= Mariane Ibrahim =

Somali-French art dealer

Mariane Ibrahim-Lenhardt is a Somali-French art dealer based in Chicago, Illinois. She runs the eponymous Mariane Ibrahim Gallery.

==Early life and career==
Mariane Ibrahim Abdi was born in Nouméa, New Caledonia and grew up in Somaliland and France. She studied advertising in London and worked in marketing in the United Kingdom. In the early 2000s, a trip to Paris started her interest in contemporary African art after she saw a photograph by Seydou Keïta being sold.

==Gallery==
In 2012, Ibrahim founded the M. I. A. Gallery in Seattle as a way to showcase artists from underrepresented regions such as Africa and the Middle East, focusing primarily on African and African diaspora artists. M. I. A. was an acronym for both the phrase "Missing in Art" and her birth name. She opened the gallery with an exhibit of photos from the Malian artist Malick Sidibé. By 2015, she served on the selection committee for the second Seattle Art Fair. In 2017, Ibrahim won the first Presents booth prize at The Armory Show for her exhibition of photography and textile artist, Zohra Opoku.
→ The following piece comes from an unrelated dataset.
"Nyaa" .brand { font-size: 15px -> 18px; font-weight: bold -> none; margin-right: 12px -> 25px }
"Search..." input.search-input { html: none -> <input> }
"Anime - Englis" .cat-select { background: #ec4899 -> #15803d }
The gallery's name was changed to Mariane Ibrahim Gallery and in September 2019 Ibrahim moved her gallery to Chicago, Illinois in the West Town neighborhood. She opened the new gallery with an exhibition of Ayana V. Jackson's photography titled, "Take Me to the Water," which explored African water spirits. In 2021, a second space opened in a renovated three-story space on Avenue Matignon in Paris’s 8th arrondissement. In 2022, the gallery announced plans to add a two-level, 10000 sqft exhibition space in Mexico City’s Cuauhtémoc neighborhood. In 2023, Jackson's work was again prominently showcased at Ibrahim's gallery in Mexico City, following a major exhibition at the Smithsonian National Museum of African Art.
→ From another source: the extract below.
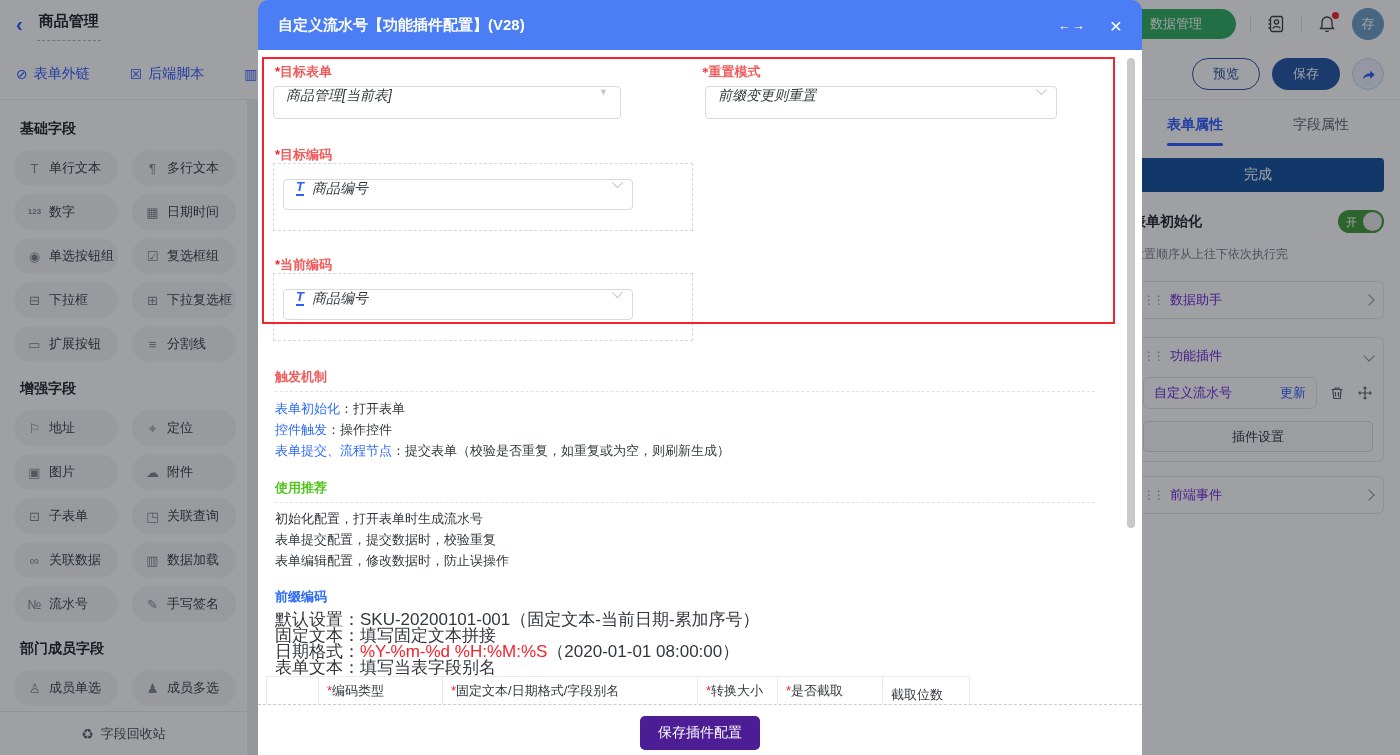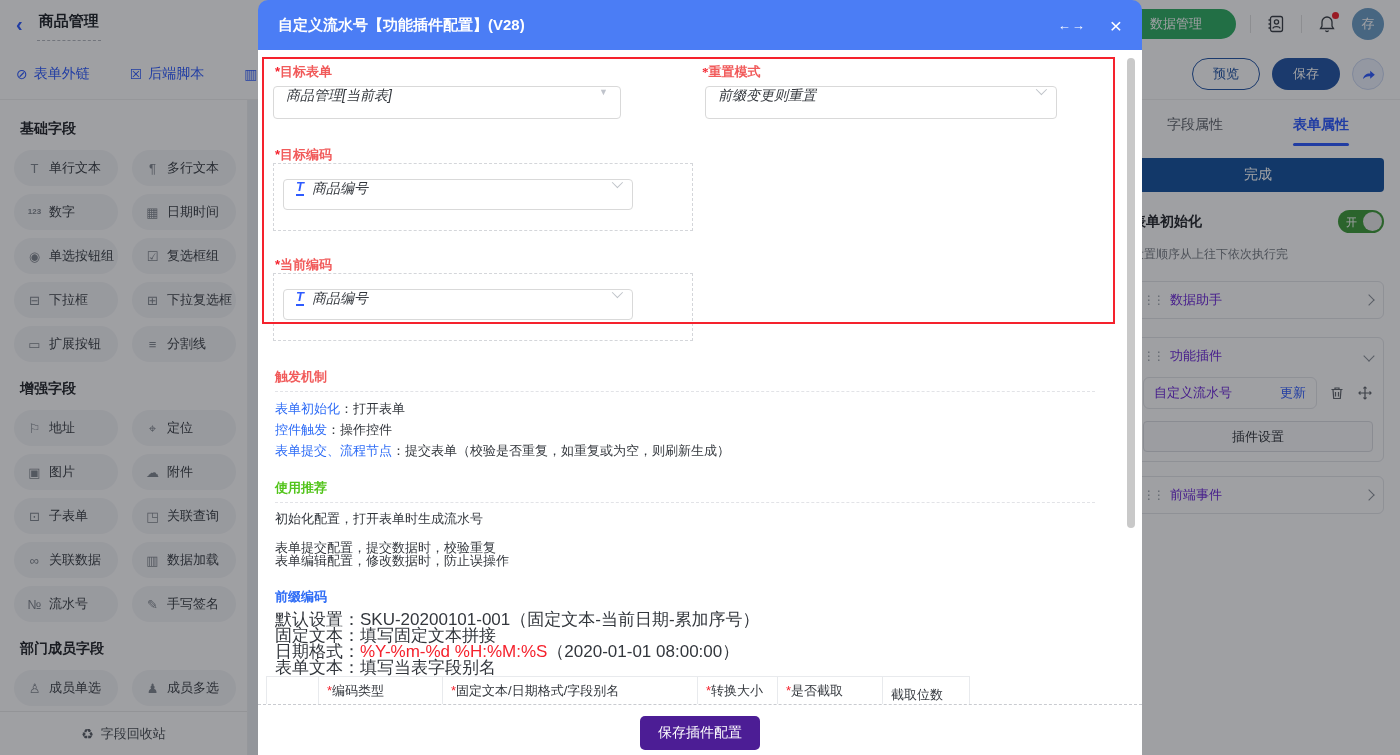"字段属性" span.ptab { order: before "表单属性" -> after "表单属性" }
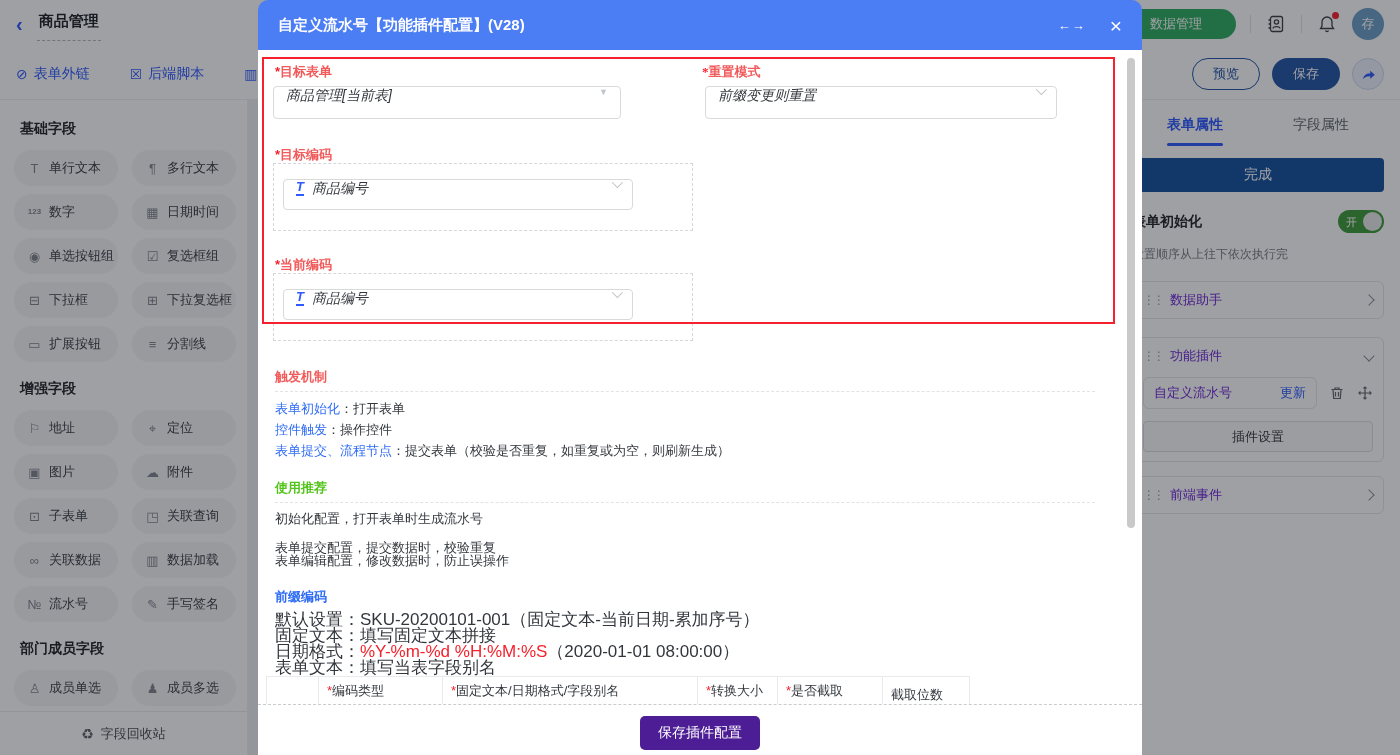"表单提交配置，提交数据时，校验重复" div.m-line { margin-top: 8px -> none }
Among others, Mariane Ibrahim's gallery has represented artists including Amoako Boafo, Florine Démosthène, Clotilde Jiménez, Thenjiwe Nkosi, Zohra Opoku, Ferrari Sheppard, and Lina Iris Viktor.

==Controversy==
In 2018, Ibrahim supported artist Lina Iris Viktor in a lawsuit against rapper Kendrick Lamar and R&B star SZA over allegations that a music video for their song “All the Stars” — featured on the soundtrack to the movie Black Panther — drew from Viktor’s work without permission. The parties later agreed to settle on terms that could not be discussed as part of the agreement, though not before 10 months of high-profile media attention was paid to issues surrounding artists’ rights.

==Personal life==
Ibrahim is married to Pierre Lenhardt. She is Muslim.